A few years ago, the songwriter and former Split Enz front man Tim Finn, found himself at Brisbane Airport needing a good read. He was on his way to Bougainville to research music for a film, Mr Pip, and he knew that the nights up there were going to get pretty long, so he picked up The Women in Black, the 1993 novel by Madeleine St John that had just been reissued in paperback. He’d never heard of it, but it sounded interesting, and on the cover were blurbs of recommendation from Barry Humphries, Clive James, Kaz Cooke and Helen Garner. Yes, he thought, that’ll do. ‘So in the very intense tropical heat, I would retire to my room at night and read about a 1959 department store in Sydney and the young girl coming to work there,’ Finn says. ‘It was a real escape for me.’
But the casual reading soon found a purpose. ‘One character called Rudi is a Hungarian refugee and at one stage he says, “I was a bureaucrat in Budapest”, and that sounded like the title of a song to me. Light bulbs went off. I started exploring the text and kept finding opportunities for songs. I got in touch with [director] Simon [Phillips] and [writer] Carolyn [Burns] soon thereafter. I already had some songs written, but I was just feeling them out, gauging their interest. But they loved the book and said they’d love to be involved. So the project got huge momentum very early.’ The Queensland Performing Arts Trust decided to support a set of developmental workshops and readings, and Queensland Theatre Company backed a production. The show opened in Brisbane in mid-November and arrives at the Sumner in January.

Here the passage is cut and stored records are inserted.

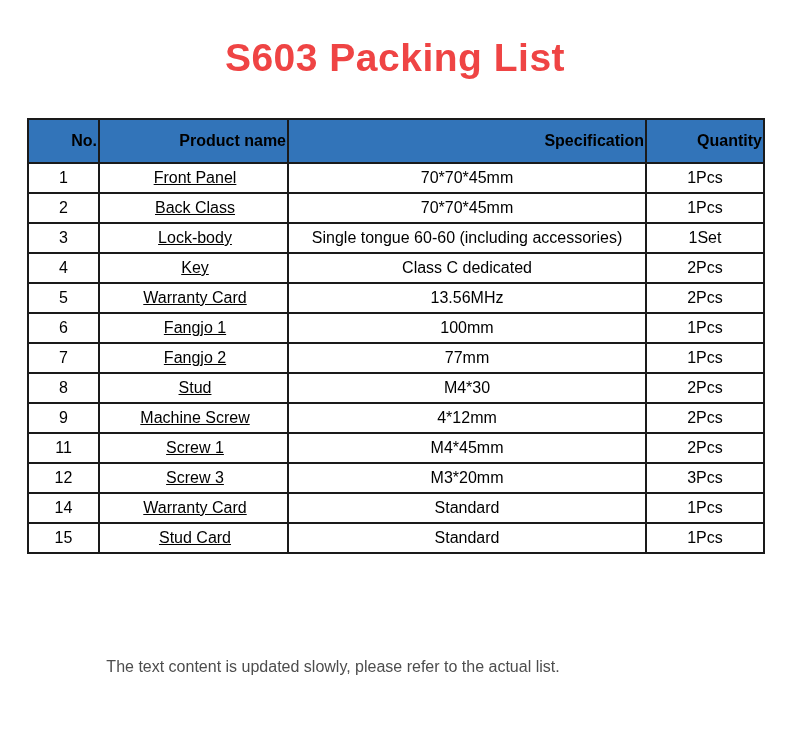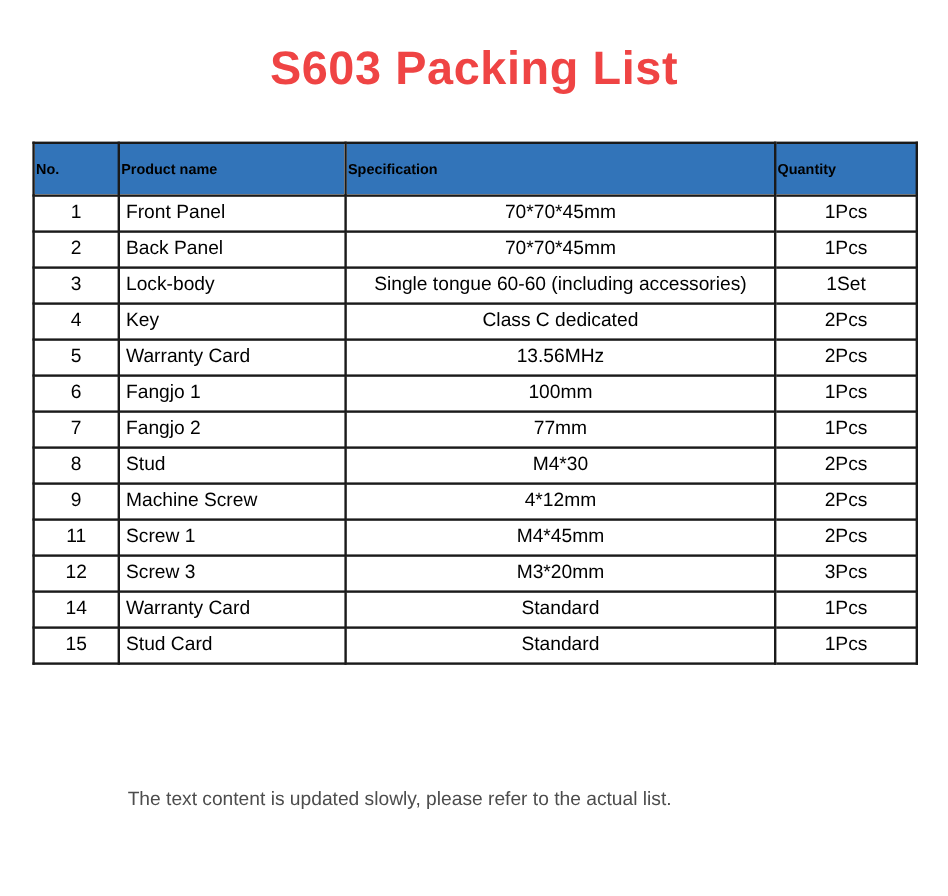--- a/index.html
+++ b/index.html
@@ -40,10 +40,10 @@
   }
   table.packing th{
     background:var(--header-bg);
-    font-size:12px;
+    font-size:16px;
     font-weight:bold;
     height:40px;
-    text-align:left;
+    text-align:right;
   }
   table.packing td{
     font-size:16px;

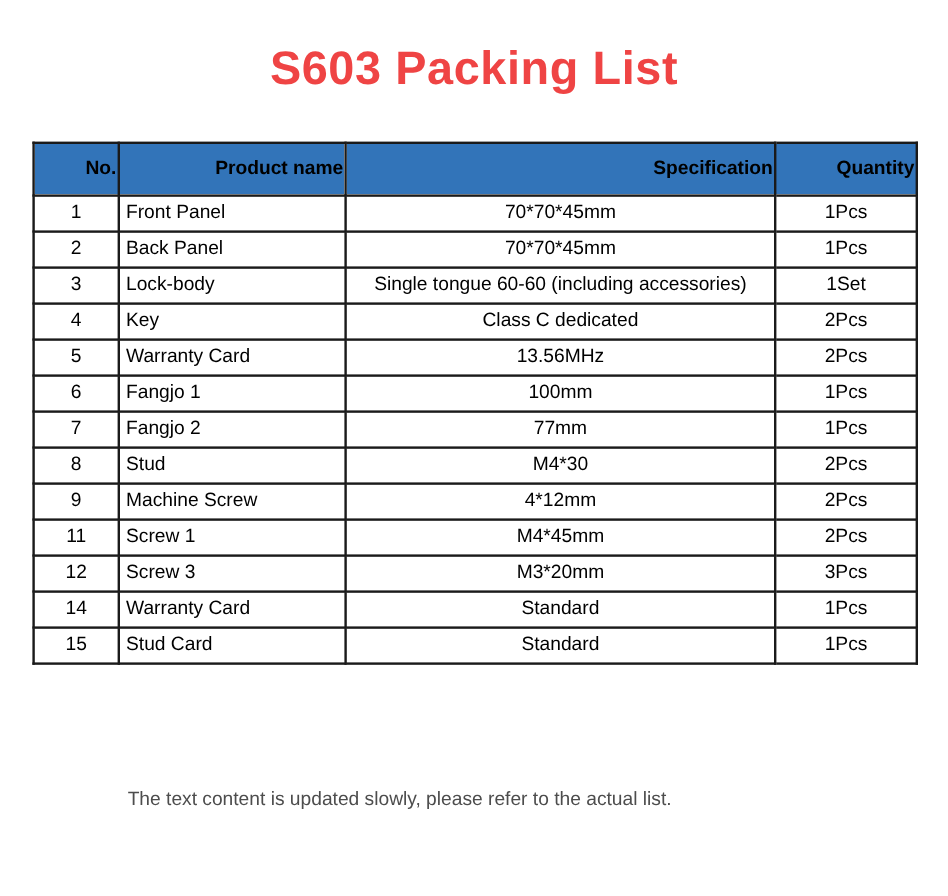--- a/index.html
+++ b/index.html
@@ -53,8 +53,9 @@
     padding:0 2px;
   }
   table.packing td.left{
-    text-align:left;
+    text-align:center;
     padding-left:5px;
+    text-decoration:underline;
   }
   col.c-no{width:71px;}
   col.c-name{width:189px;}

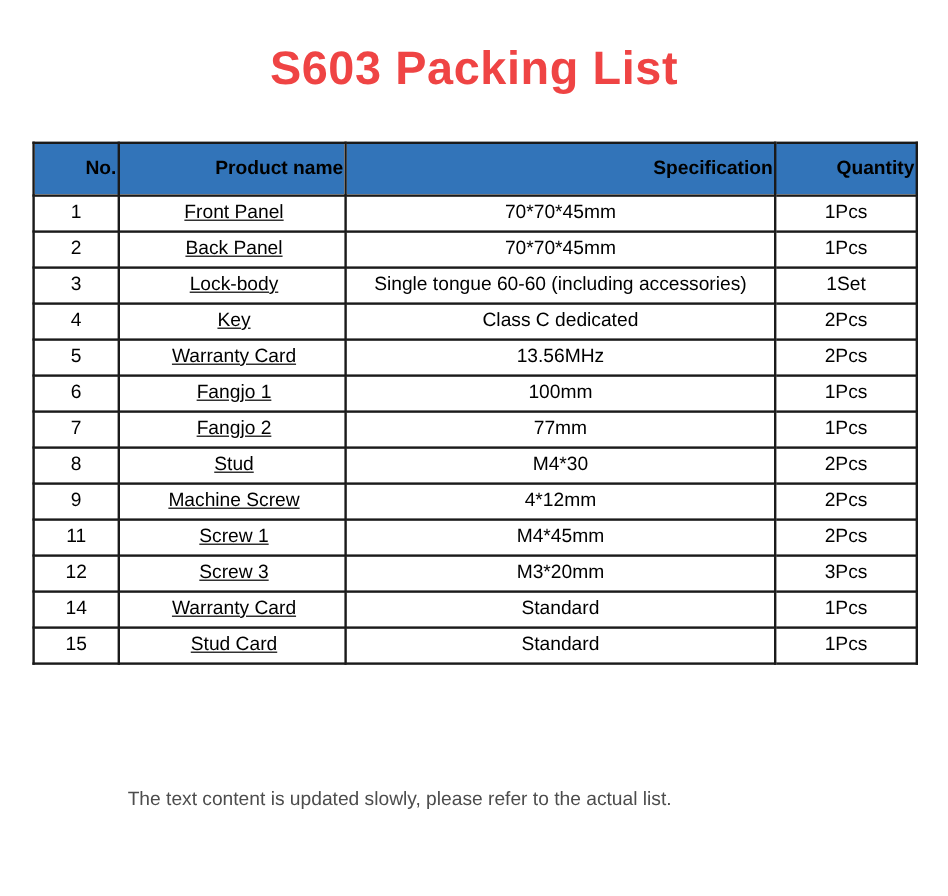--- a/index.html
+++ b/index.html
@@ -98,7 +98,7 @@
       </tr>
       <tr>
         <td>2</td>
-        <td class="left">Back Panel</td>
+        <td class="left">Back Class</td>
         <td>70*70*45mm</td>
         <td>1Pcs</td>
       </tr>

Finn is keen to stress that Ladies in Black is a proper musical, differing from his previous show for MTC, Poor Boy, written by Matt Cameron for our 2009 season, in which Cameron’s story was wrapped around a selection of songs from Finn’s back catalogue. ‘With Poor Boy we were constantly saying what it wasn’t. You know, it wasn’t a musical, it was “a play with songs”. So, it’s great to be able to say, “Yes, this is a musical.” Rather than being abstract soliloquies commenting on the narrative, the songs are integrated and pulling their weight. They are telling the story or filling out the characters, as in a true musical.’

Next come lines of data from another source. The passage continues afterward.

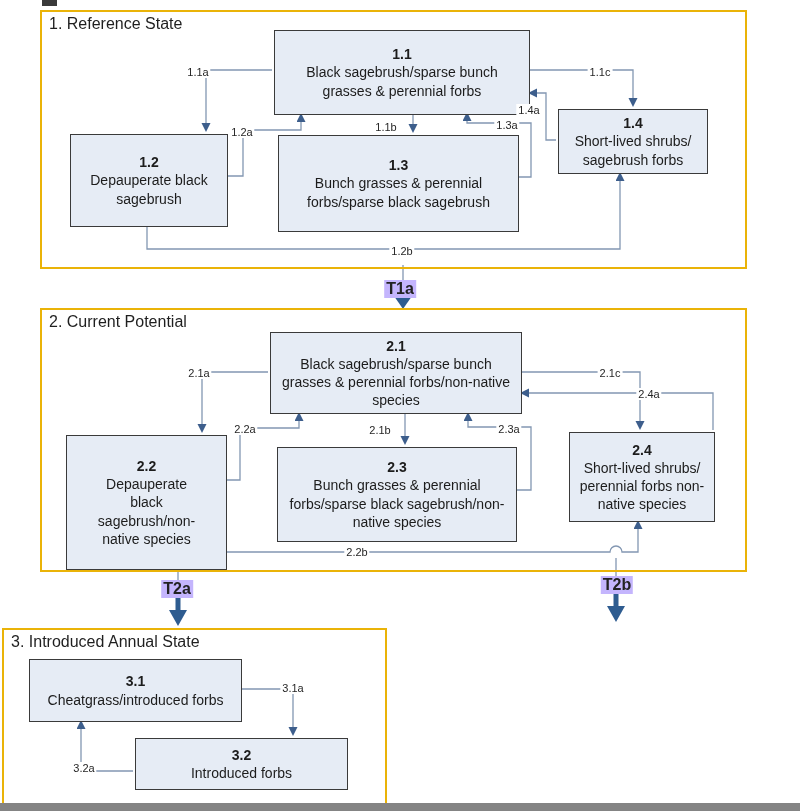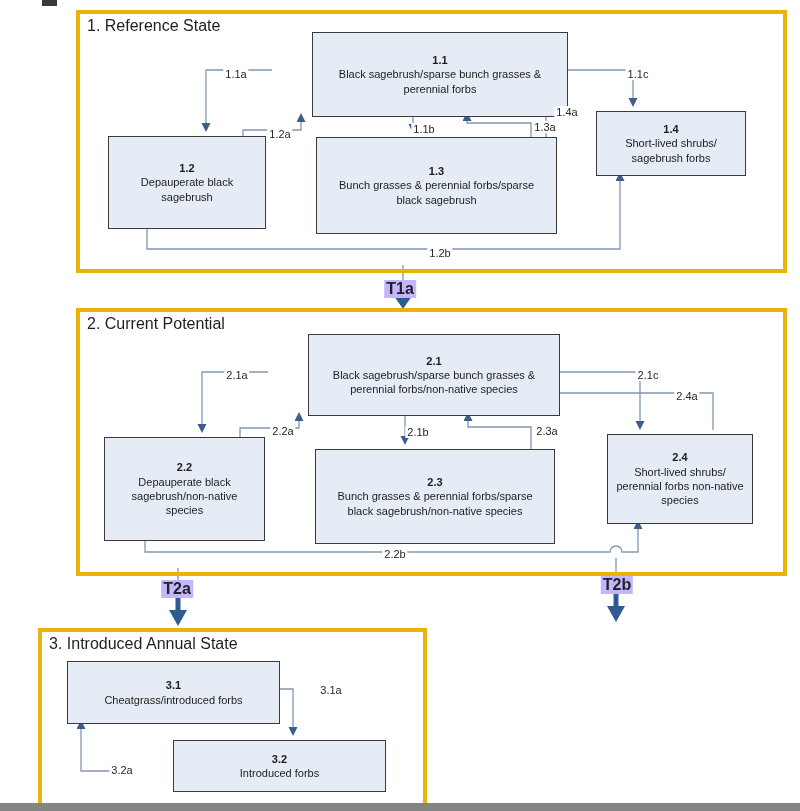--- a/index.html
+++ b/index.html
@@ -9,7 +9,7 @@
   }
   svg{position:absolute;left:0;top:0;z-index:1;}
   .state{
-    position:absolute;border:4px solid #eab308;background:transparent;z-index:2;margin-left:36px;
+    position:absolute;border:2px solid #eab308;background:transparent;z-index:2;
   }
   .state-title{
     position:absolute;left:7px;top:3px;font-size:16px;color:#1f1f1f;white-space:nowrap;

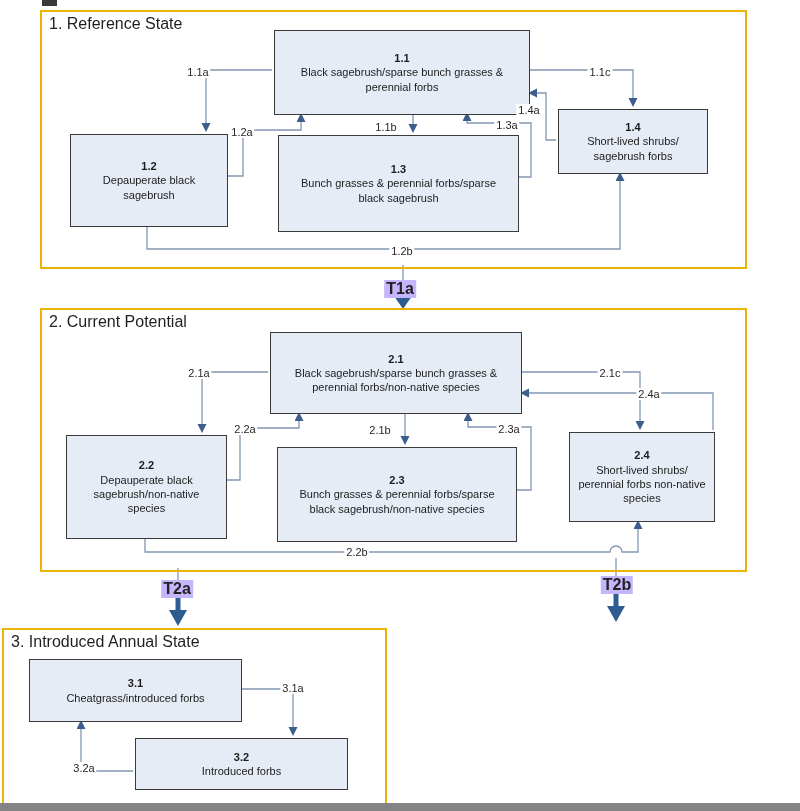--- a/index.html
+++ b/index.html
@@ -17,7 +17,7 @@
   .cbox{
     position:absolute;background:#e6ecf5;border:1.5px solid #3a3a3a;
     display:flex;flex-direction:column;align-items:center;justify-content:center;
-    text-align:center;font-size:11px;line-height:1.3;color:#1c1c1c;box-sizing:border-box;
+    text-align:center;font-size:14px;line-height:1.3;color:#1c1c1c;box-sizing:border-box;
   }
   .ccode{font-weight:bold;}
   .plabel{

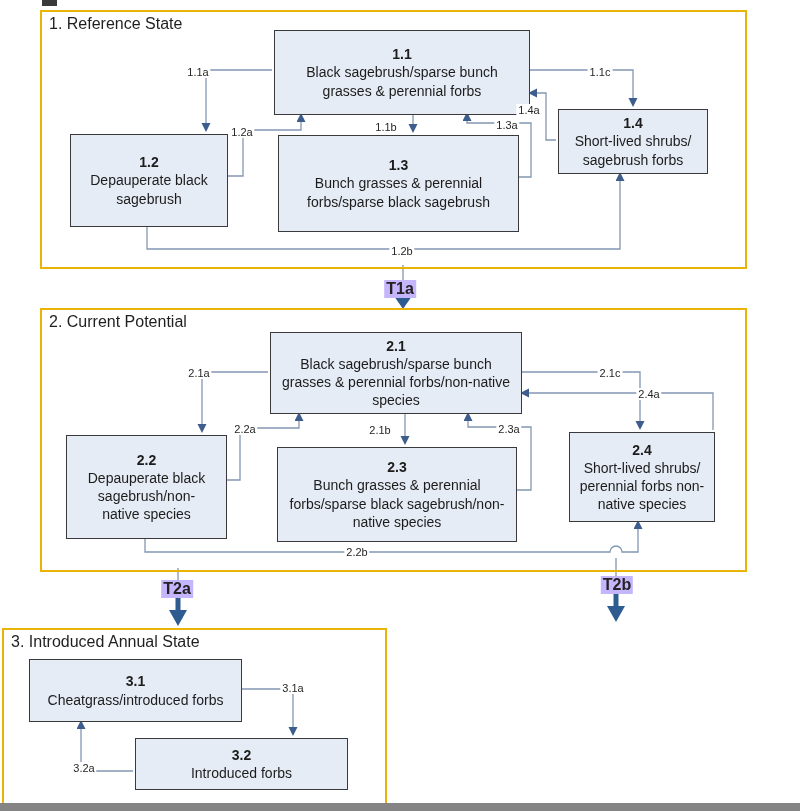--- a/index.html
+++ b/index.html
@@ -117,7 +117,7 @@
       <span class="ccode">2.1</span>
       <span class="cname">Black sagebrush/sparse bunch grasses &amp; perennial forbs/non-native species</span>
     </div>
-    <div class="cbox" style="left:24px;top:125px;width:161px;height:104px;padding:0 19px;">
+    <div class="cbox" style="left:24px;top:125px;width:161px;height:135px;padding:0 28px;">
       <span class="ccode">2.2</span>
       <span class="cname">Depauperate black sagebrush/non-native species</span>
     </div>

The Women in Black, which has been retitled Ladies in Black for this show, was the first novel by Madeleine St John, who had gone to Sydney University in the late fifties, taking an uncertain spot on the periphery of the literary and theatre circles in which Clive James, Robert Hughes, John Bell, Bruce Beresford and Germaine Greer held the centre of attention. Most of her old uni friends lost track of her until she re-emerged in London thirty years later as a writer of wryly comic novels of modern manners. Her third novel, The Essence of the Thing, was nominated for the Booker Prize in 1997.

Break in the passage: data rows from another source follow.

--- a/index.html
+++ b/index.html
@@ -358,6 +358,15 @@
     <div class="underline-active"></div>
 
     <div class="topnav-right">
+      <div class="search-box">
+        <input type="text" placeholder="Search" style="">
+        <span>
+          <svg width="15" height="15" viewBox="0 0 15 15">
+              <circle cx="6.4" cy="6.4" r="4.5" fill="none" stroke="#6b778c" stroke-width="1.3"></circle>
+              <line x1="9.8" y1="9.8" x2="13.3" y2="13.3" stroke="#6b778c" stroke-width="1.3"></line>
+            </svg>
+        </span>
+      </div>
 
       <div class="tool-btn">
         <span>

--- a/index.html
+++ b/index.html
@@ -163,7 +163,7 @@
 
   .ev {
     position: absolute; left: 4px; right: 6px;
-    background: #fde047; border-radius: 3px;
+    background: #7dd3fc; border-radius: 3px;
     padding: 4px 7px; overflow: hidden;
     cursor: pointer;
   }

Set in a Sydney department store (clearly based on David Jones), The Women in Black recalls another time and other morals: the Sydney of the late-fifties, provincial and small-minded. The group of shop assistants St John follows over a long, hot Christmas and New Year sales season endure the full range of sexist indignities of the period with good cheer, and everything more or less works out for the best in the end. Most readers would be charmed by the novel, though it’s not clear why it might inspire an old rock ’n’ roller like Tim Finn to set it to music.
‘I know what you’re saying,’ Finn concedes, ‘Why a show about frocks and department stores? Yes, but I found it very easy to relate to the characters and parts of their lives had echoes in my own. Being a young person who dreams of being a poet, for example, as [the central character] Lisa does, and in a totally unsupported environment, is not too different from dreaming of becoming a musician and songwriter when you grow up in Te Awamutu, [in New Zealand] and no one in your family has ever been a musician and, in fact, you’d never even met a musician. Her far-fetched ambition was mine. And the character of Fay who is twenty-nine and has had her heart broken three times, but still believes in love. Well, that’s my romantic narrative – I suppose it’s almost everyone’s: fraught and complex. I’m just saying, it never required a great leap of imagination to understand these characters.
‘So there are many ways in which the book resonated for me. But above all it was Madeleine St John’s brilliant mind. She looks back with such wit and intelligence, and her style I found very seductive. There’s no parody or satire. It’s a very tender, humanistic book, but sharp, seen through the lens of extreme intelligence. It’s a very easy book to fall in love with.’
The new musical with music by Tim Finn, Ladies in Black, plays at Southbank Theatre from 16 January 2016.